Most crashes occur when a computer runs out of memory (RAM). In theory, a computer should never run out or RAM because when it sees that it doesn't have enough, it temporarily offloads some information to your hard drive to make space. A computer program usually keeps track of how much memory it uses so it knows how much is left when it's about to perform complex functions. If there isn't enough, and your computer can't make enough room with the RAM that you have, you might get an error (along the lines of "there's not enough RAM to complete this operation").
Adobe Illustrator just turned 25, and when I left the team back in 2004, the program contained over five million lines of computer code. Just like an old house is drafty, a computer program of that size can often "leak" memory. That is, the program may use memory to perform a function, but then "forget" to release that memory when the function is complete. So the computer system thinks the memory is available, but it really isn't. So when Illustrator later tries to calculate if there's enough RAM to perform a function, it runs out of memory during processing (kinda like Wile E Coyote running off a cliff before realizing there's nothing beneath his feet). This causes a crash.
In order to make Illustrator 64bit, Adobe had to rewrite a LOT of code. Tons of memory leaks were fixed, which results in a much more stable environment. This, coupled with the fact that Illustrator can use all of the memory in your computer, translates to a far more reliable experience. So in this case, a 64bit version of Illustrator will likely mean you'll no longer see random crashes or out of memory errors. So while it may not always be faster, it is stable and reliable.
While everyone will instantly notice the newer "dark" user interface in Illustrator CS6, few will appreciate what it really means. Illustrator's user interface was built upon a framework that was 32bit. So in order to get to 64bit, Adobe had to use a newer framework. This translates to two main benefits for us: the newer framework supports more things (i.e. the ability to edit text inline in a panel); and the fact that Adobe had to rewrite EVERY panel and EVERY dialog box in the application.
For example, if you're on a Mac and want to cycle through fonts, you previously had to choose a font from the popup font menu with your mouse each time. Now, you can simply highlight the Font field and tap the up and down arrows to cycle through (and preview) different typefaces. If you want to rename a layer, an artboard, a swatch—you can do that simply by double-clicking on the name in the panel itself—without having to bring up a separate dialog box.
Adobe also had the opportunity to modify panels and dialog boxes. So for example, the Preferences dialog box is much easier to navigate, and the Color panel has a much larger area to sample colors from. Overall, you'll see that the user interface isn't just a darker color (which can be adjusted to a lighter color of course), but that it is silky smooth and has that new car smell.
The Illustrator team has always wanted to add newer features, but was often held back by the older architecture.

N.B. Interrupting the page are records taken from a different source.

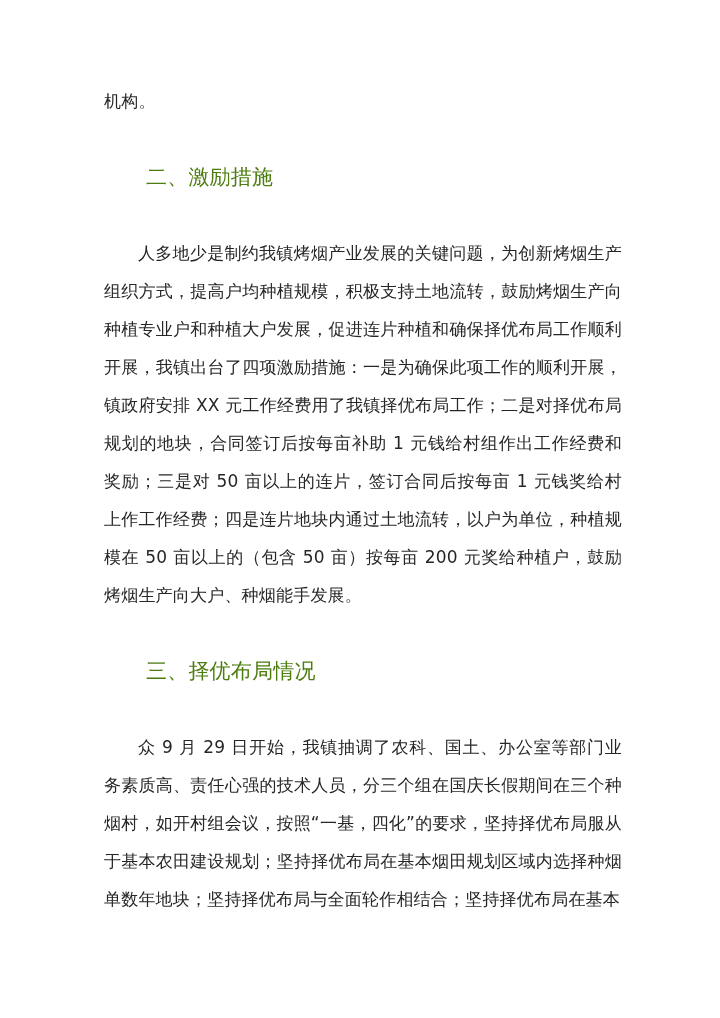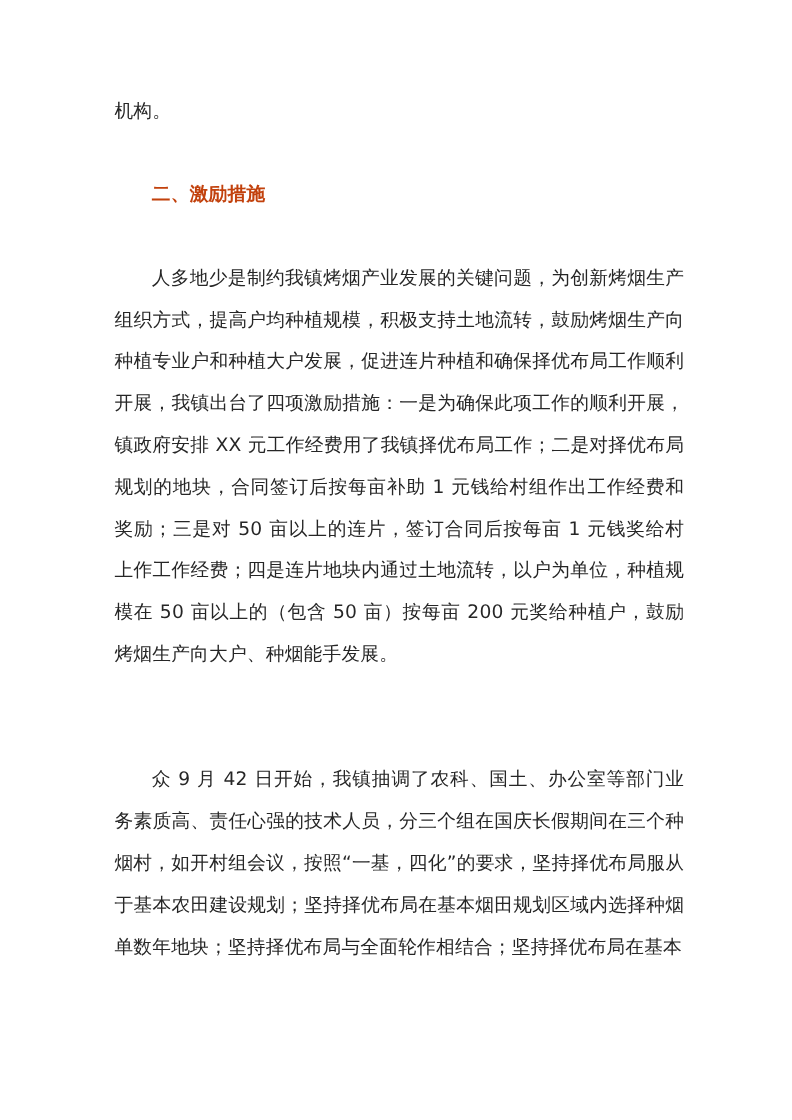--- a/index.html
+++ b/index.html
@@ -48,26 +48,26 @@
   .para.continuation {
     text-indent: 0;
   }
 
   .para.indent2 {
     text-indent: 2em;
   }
 
   .heading {
     margin: 0;
-    font-size: 17px;
+    font-size: 21px;
     line-height: 38px;
     letter-spacing: 0.2px;
     text-indent: 2em;
-    color: #c2410c;
-    font-weight: bold;
+    color: #4d7c0f;
+    font-weight: normal;
   }
 
   .spacer-line {
     height: 38px;
   }
 </style>
 </head>
 <body>
 
 <div class="page">
@@ -79,20 +79,21 @@
     <div class="spacer-line"></div>
 
     <h2 class="heading">二、激励措施</h2>
 
     <div class="spacer-line"></div>
 
     <p class="para indent2">人多地少是制约我镇烤烟产业发展的关键问题，为创新烤烟生产组织方式，提高户均种植规模，积极支持土地流转，鼓励烤烟生产向种植专业户和种植大户发展，促进连片种植和确保择优布局工作顺利开展，我镇出台了四项激励措施：一是为确保此项工作的顺利开展，镇政府安排 XX 元工作经费用了我镇择优布局工作；二是对择优布局规划的地块，合同签订后按每亩补助 1 元钱给村组作出工作经费和奖励；三是对 50 亩以上的连片，签订合同后按每亩 1 元钱奖给村上作工作经费；四是连片地块内通过土地流转，以户为单位，种植规模在 50 亩以上的（包含 50 亩）按每亩 200 元奖给种植户，鼓励烤烟生产向大户、种烟能手发展。</p>
 
     <div class="spacer-line"></div>
 
+    <h2 class="heading">三、择优布局情况</h2>
 
     <div class="spacer-line"></div>
 
-    <p class="para indent2">众 9 月 42 日开始，我镇抽调了农科、国土、办公室等部门业务素质高、责任心强的技术人员，分三个组在国庆长假期间在三个种烟村，如开村组会议，按照“一基，四化”的要求，坚持择优布局服从于基本农田建设规划；坚持择优布局在基本烟田规划区域内选择种烟单数年地块；坚持择优布局与全面轮作相结合；坚持择优布局在基本</p>
+    <p class="para indent2">众 9 月 29 日开始，我镇抽调了农科、国土、办公室等部门业务素质高、责任心强的技术人员，分三个组在国庆长假期间在三个种烟村，如开村组会议，按照“一基，四化”的要求，坚持择优布局服从于基本农田建设规划；坚持择优布局在基本烟田规划区域内选择种烟单数年地块；坚持择优布局与全面轮作相结合；坚持择优布局在基本</p>
 
   </div>
 
 </div>
 
 </body></html>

By laying the groundwork with a modern 64bit architecture in CS6, Adobe is paving the way for what they can do in the future. You can almost think of Illustrator CS6 as a foundation that Adobe can use to build more powerful features upon. For example, many are familiar with the crash-protection feature in InDesign. You can never lose your work in InDesign. Wouldn't it be awesome to have such a feature in Illustrator? I think it would. But Adobe couldn't even think about adding such a feature to Illustrator without first building a foundation for such a feature. So the work that was done in Illustrator CS6 means that in future version, Adobe has fewer roadblocks and more opportunities to build the features we are asking for, and the features that they are continuing to dream up.